With Fleetwood’s stated focus on growing Sasol’s gas exposure in South Africa and reducing group carbon emissions by 10% over the next ten years from the 2017 baseline, the group’s coal mining division is clearly moving into a dead end. In September, Bloomberg News reported the first steps were being taken to sell Sasol Coal as part of a wider scheme to dispose of $2bn of assets globally. Sasol sent a hasty e-mail to employees saying no decision had been taken. But that doesn’t mean it hasn’t been contemplated. Coal to liquids (CTL) production, based on the Fischer-Tropsch process, has been the core of the Sasol fuels and chemicals business for decades. The group is the only domestic source of liquid fuels in South Africa, producing 60 million barrels a year from the Secunda CTL plant. In 2018 Sasol completed a R14bn investment programme into its six coal mines that ensures they will supply Secunda until 2050, but management said there were no more plans to build CTL plants in future. Reducing its reliance on coal will put Sasol in a better position as far as South Africa’s carbon tax and global climate change activist investors are concerned. Out of Sasol’s 66Mt of GHG emissions in 2015-16, over 57Mt were emitted by Secunda and Sasol Mining. It would also appease local environmental activists: CTL at Secunda and coal-generated electricity at Sasolburg ensure the group’s air emissions are consistently above legislated levels. But disposing of the mines raises some strategic risks. It would have to be accompanied by a long-term coal supply agreement with the purchaser and, while Sasol said it would not sell assets below value, the recent sales of massive coal mines by South32 and Anglo American may have saturated the market for the time being.

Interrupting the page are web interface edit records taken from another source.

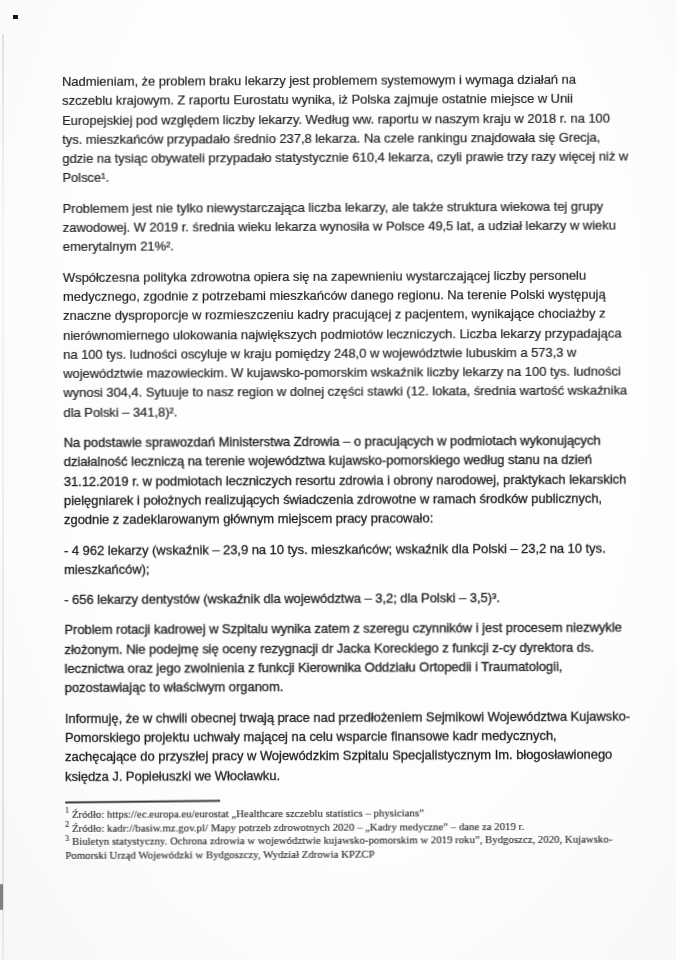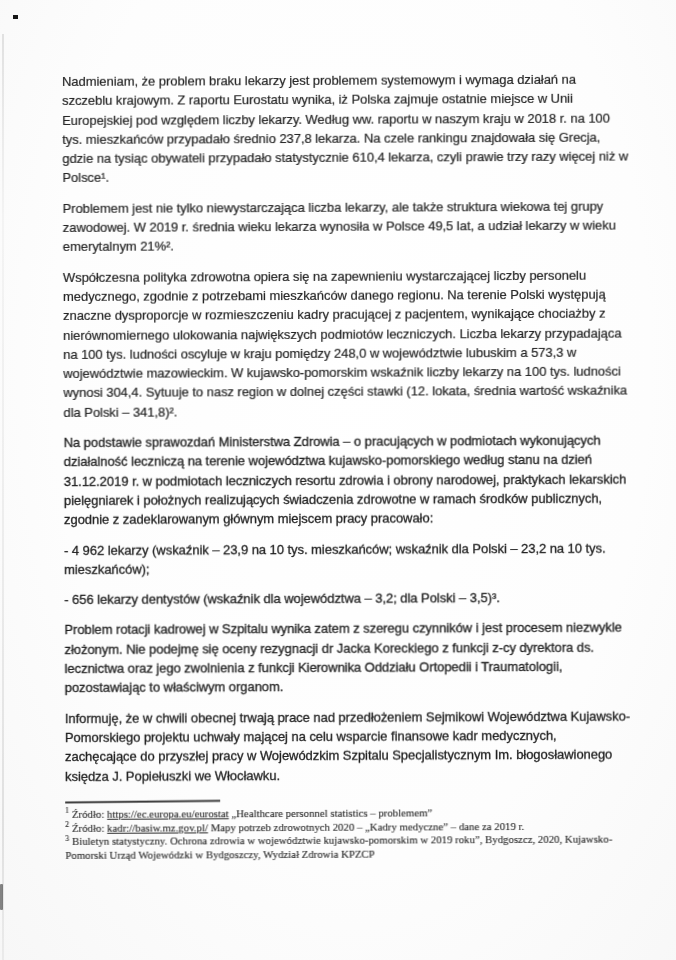--- a/index.html
+++ b/index.html
@@ -92,7 +92,6 @@
   }
   .fn-link {
     color: inherit;
-    text-decoration: underline;
     text-decoration-thickness: from-font;
     cursor: pointer;
   }

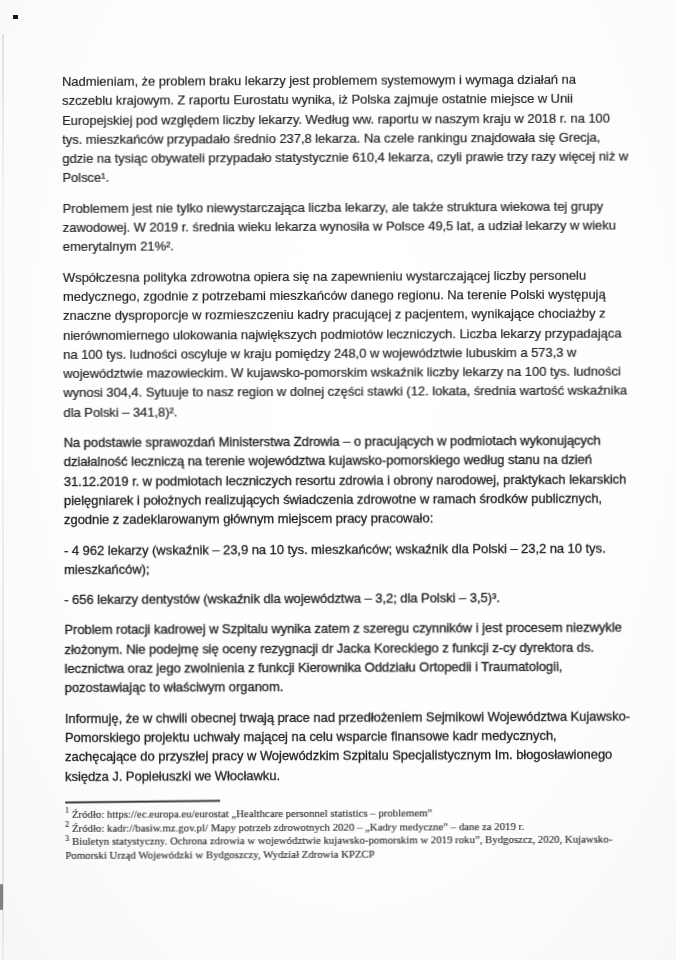--- a/index.html
+++ b/index.html
@@ -124,7 +124,7 @@
     <div class="footnotes">
       <div class="fn-rule"></div>
 
-      <p class="fn"><sup>1</sup><span>Źródło: </span><a class="fn-link">https://ec.europa.eu/eurostat</a><span> „Healthcare personnel statistics – problemem”</span></p>
+      <p class="fn"><sup>1</sup><span>Źródło: </span><a class="fn-link">https://ec.europa.eu/eurostat</a><span> „Healthcare szczeblu statistics – physicians”</span></p>
 
       <p class="fn"><sup>2</sup><span>Źródło: </span><a class="fn-link">kadr://basiw.mz.gov.pl/</a><span> Mapy potrzeb zdrowotnych 2020 – „Kadry medyczne” – dane za 2019 r.</span></p>
 

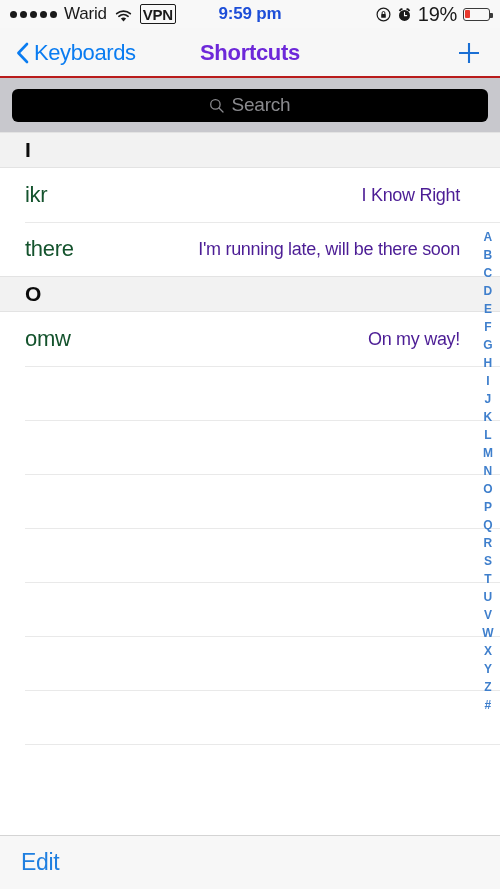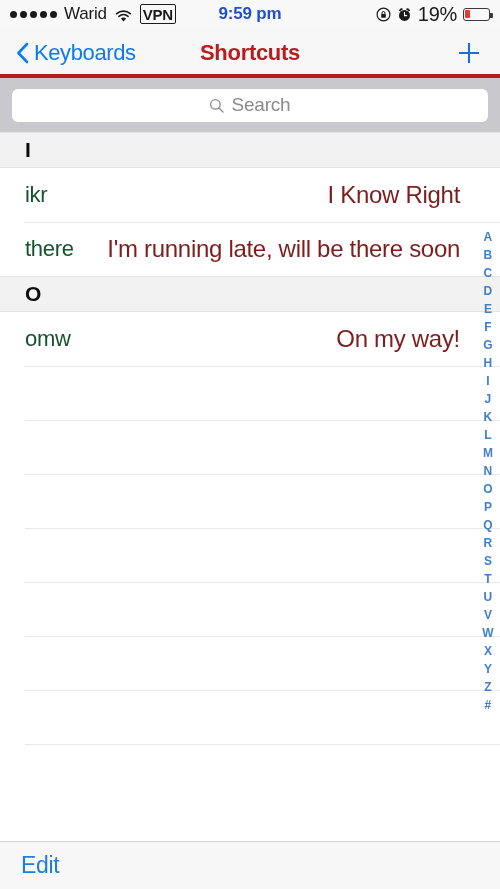--- a/index.html
+++ b/index.html
@@ -64,7 +64,7 @@
     position:absolute; top:28px; left:0;
     width:500px; height:50px;
     background:#f7f7f7;
-    border-bottom:4px solid #b91c1c;
+    border-bottom:2px solid #b91c1c;
   }
   .nav-back {
     position:absolute; left:16px; top:0; height:49px;

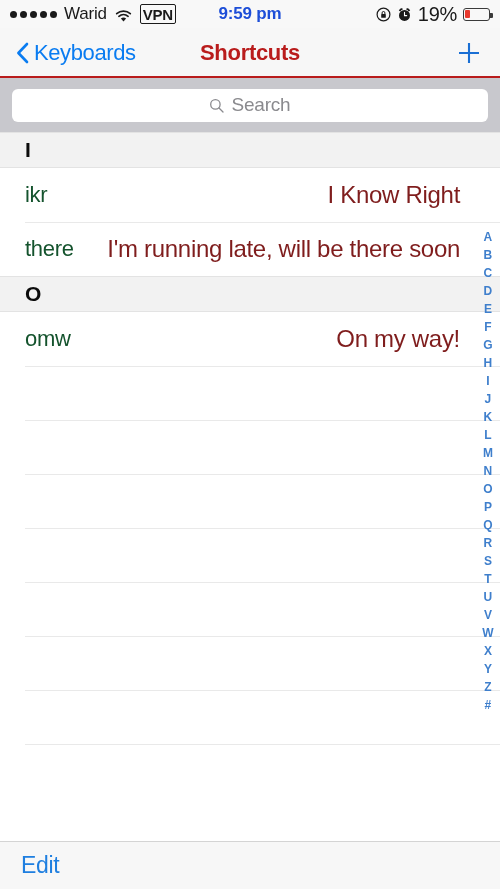--- a/index.html
+++ b/index.html
@@ -76,7 +76,7 @@
   .nav-title {
     position:absolute; left:0; right:0; top:0; height:49px;
     display:flex; align-items:center; justify-content:center;
-    font-size:22px; font-weight:bold; color:#b91c1c; letter-spacing:-0.3px;
+    font-size:22px; font-weight:bold; color:#6d28d9; letter-spacing:-0.3px;
   }
   .nav-add {
     position:absolute; right:18px; top:0; height:49px;

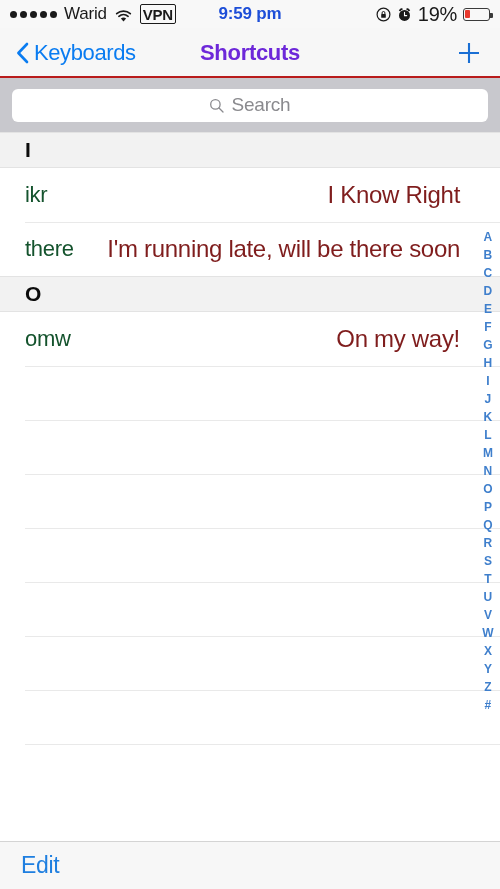--- a/index.html
+++ b/index.html
@@ -93,7 +93,7 @@
     padding:0 12px;
   }
   .search-field {
-    flex:1; height:33px; background:#ffffff;
+    flex:1; height:33px; background:#000000;
     border-radius:6px;
     display:flex; align-items:center; justify-content:center;
     gap:7px; cursor:text;

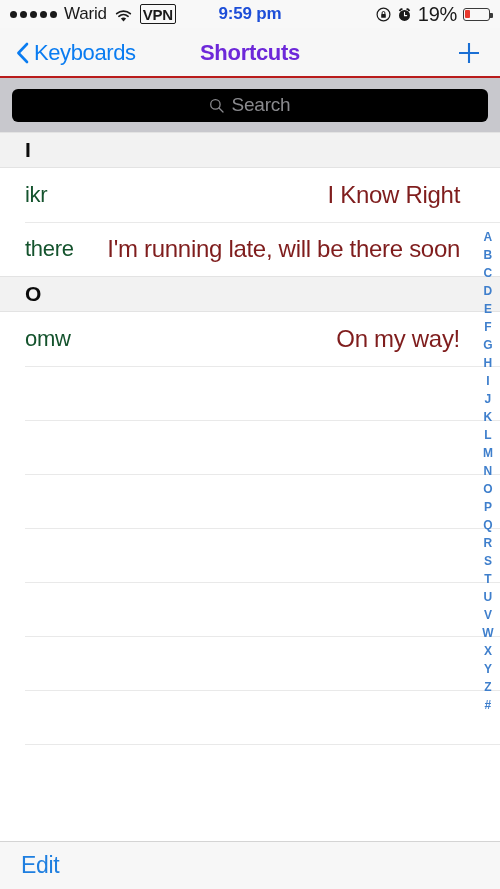--- a/index.html
+++ b/index.html
@@ -132,7 +132,7 @@
     flex:0 0 auto;
   }
   .row-expansion {
-    margin-left:auto; font-size:24px; color:#7f1d1d;
+    margin-left:auto; font-size:18px; color:#4c1d95;
     letter-spacing:-0.3px; text-align:right;
     white-space:nowrap;
   }

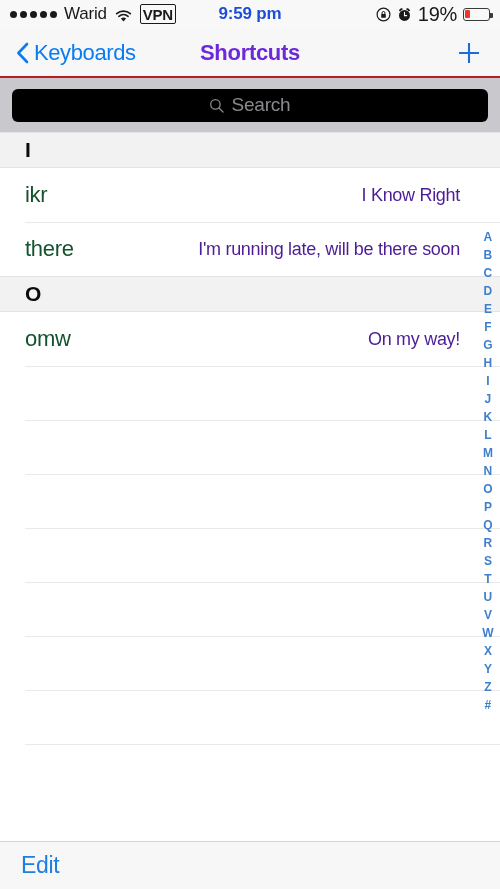--- a/index.html
+++ b/index.html
@@ -154,7 +154,7 @@
   
   .toolbar {
     position:absolute; bottom:0; left:0;
-    width:500px; height:48px;
+    width:500px; height:54px;
     background:#f7f7f7;
     border-top:1px solid #d4d4d4;
     display:flex; align-items:center;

"MY VISION FOR GROWTH IN SOUTH AFRICA IS THROUGH A GAS OPTION."
LIFE OF FLEETWOOD
Fleetwood, who turns 59 this year, originally wanted to be a doctor. But after securing a Sasol bursary, he graduated with a bachelors’ degree in mechanical engineering from the University of Pretoria and went to work for the group. He has now spent his entire career at Sasol, picking up skills in operations, technical research and capital project management. He was executive vice president of Sasol’s chemicals business, based in Hamburg, Germany, for six years from 2013, where he succeeded André de Ruyter, the recently-named CEO of Eskom. Sasol described him at the time as being “recognised throughout Sasol as a strategic thinker with a truly global mindset”. He became CEO of Sasol in October last year, after joint CEOs Bongani Nqwababa and Stephen Cornell vacated office in the wake of the escalating costs and delays on the Lake Charles Chemicals Project.